All supported x64-based versions of Windows 7 Download Download the update package now.
All supported x64-based versions of Windows Server 2008 R2 Download Download the update package now.
All supported IA-64-based versions of Windows Server 2008 R2 Download Download the update package now.
For more information about how to download Microsoft support files, click the following article number to view the article in the Microsoft Knowledge Base:
119591 How to obtain Microsoft support files from online services
Microsoft scanned this file for viruses. Microsoft used the most current virus-detection software that was available on the date that the file was posted.

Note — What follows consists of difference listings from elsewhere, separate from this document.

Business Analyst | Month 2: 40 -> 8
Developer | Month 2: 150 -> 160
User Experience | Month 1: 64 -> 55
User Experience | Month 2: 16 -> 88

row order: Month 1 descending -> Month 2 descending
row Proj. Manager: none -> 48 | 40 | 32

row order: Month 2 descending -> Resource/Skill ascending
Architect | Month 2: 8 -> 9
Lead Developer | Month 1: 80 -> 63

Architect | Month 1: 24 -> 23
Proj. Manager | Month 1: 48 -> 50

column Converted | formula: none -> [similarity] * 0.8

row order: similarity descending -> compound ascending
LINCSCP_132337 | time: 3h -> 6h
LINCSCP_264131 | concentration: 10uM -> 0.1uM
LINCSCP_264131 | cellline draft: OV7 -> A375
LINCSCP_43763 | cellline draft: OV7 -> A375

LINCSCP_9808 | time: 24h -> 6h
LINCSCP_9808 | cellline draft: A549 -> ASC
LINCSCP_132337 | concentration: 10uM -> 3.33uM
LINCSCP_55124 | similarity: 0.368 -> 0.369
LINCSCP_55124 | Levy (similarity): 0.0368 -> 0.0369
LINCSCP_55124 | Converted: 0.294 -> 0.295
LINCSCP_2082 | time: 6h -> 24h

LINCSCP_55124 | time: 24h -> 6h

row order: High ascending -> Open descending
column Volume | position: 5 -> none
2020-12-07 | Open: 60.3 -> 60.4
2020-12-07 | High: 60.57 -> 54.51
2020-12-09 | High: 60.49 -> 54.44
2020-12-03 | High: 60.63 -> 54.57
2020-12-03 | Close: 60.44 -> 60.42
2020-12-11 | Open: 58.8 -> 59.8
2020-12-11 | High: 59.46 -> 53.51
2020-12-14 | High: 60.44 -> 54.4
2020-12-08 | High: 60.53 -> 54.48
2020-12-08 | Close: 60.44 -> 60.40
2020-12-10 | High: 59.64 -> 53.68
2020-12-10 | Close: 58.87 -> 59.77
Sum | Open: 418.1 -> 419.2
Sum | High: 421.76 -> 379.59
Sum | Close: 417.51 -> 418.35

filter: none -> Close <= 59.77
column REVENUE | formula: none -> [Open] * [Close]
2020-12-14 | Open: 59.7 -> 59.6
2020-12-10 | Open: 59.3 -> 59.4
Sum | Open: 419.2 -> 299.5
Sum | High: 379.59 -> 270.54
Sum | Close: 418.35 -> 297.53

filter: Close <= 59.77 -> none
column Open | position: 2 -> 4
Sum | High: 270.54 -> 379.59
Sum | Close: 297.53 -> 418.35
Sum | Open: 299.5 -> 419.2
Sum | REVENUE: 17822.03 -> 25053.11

The file is stored on security-enhanced servers that help prevent any unauthorized changes to the file.

Prerequisites

To apply this update, you must be running one of the following operating systems:
  • Windows Vista Service Pack 2 (SP2)
  • Windows Server 2008 Service Pack 2 (SP2)
  • Windows 7
  • Windows 7 Service Pack 1 (SP1)
  • Windows Server 2008 R2
  • Windows Server 2008 R2 Service Pack 1 (SP1)
For more information about how to obtain a Windows Vista service pack, click the following article number to view the article in the Microsoft Knowledge Base:
 
935791 How to obtain the latest Windows Vista service pack
 
For more information about how to obtain a Windows Server 2008 service pack, click the following article number to view the article in the Microsoft Knowledge Base:
 
968849 How to obtain the latest service pack for Windows Server 2008
 
For more information about how to obtain a Windows 7 or a Windows Server 2008 R2 service pack, click the following article number to view the article in the Microsoft Knowledge Base:
 
976932 Information about Service Pack 1 for Windows 7 and for Windows Server 2008 R2
 

Registry information

To use the update in this package, you do not have to make any changes to the registry.

Restart requirement

You must restart the computer after you apply this update.

Update replacement information

This update does not replace a previously released update.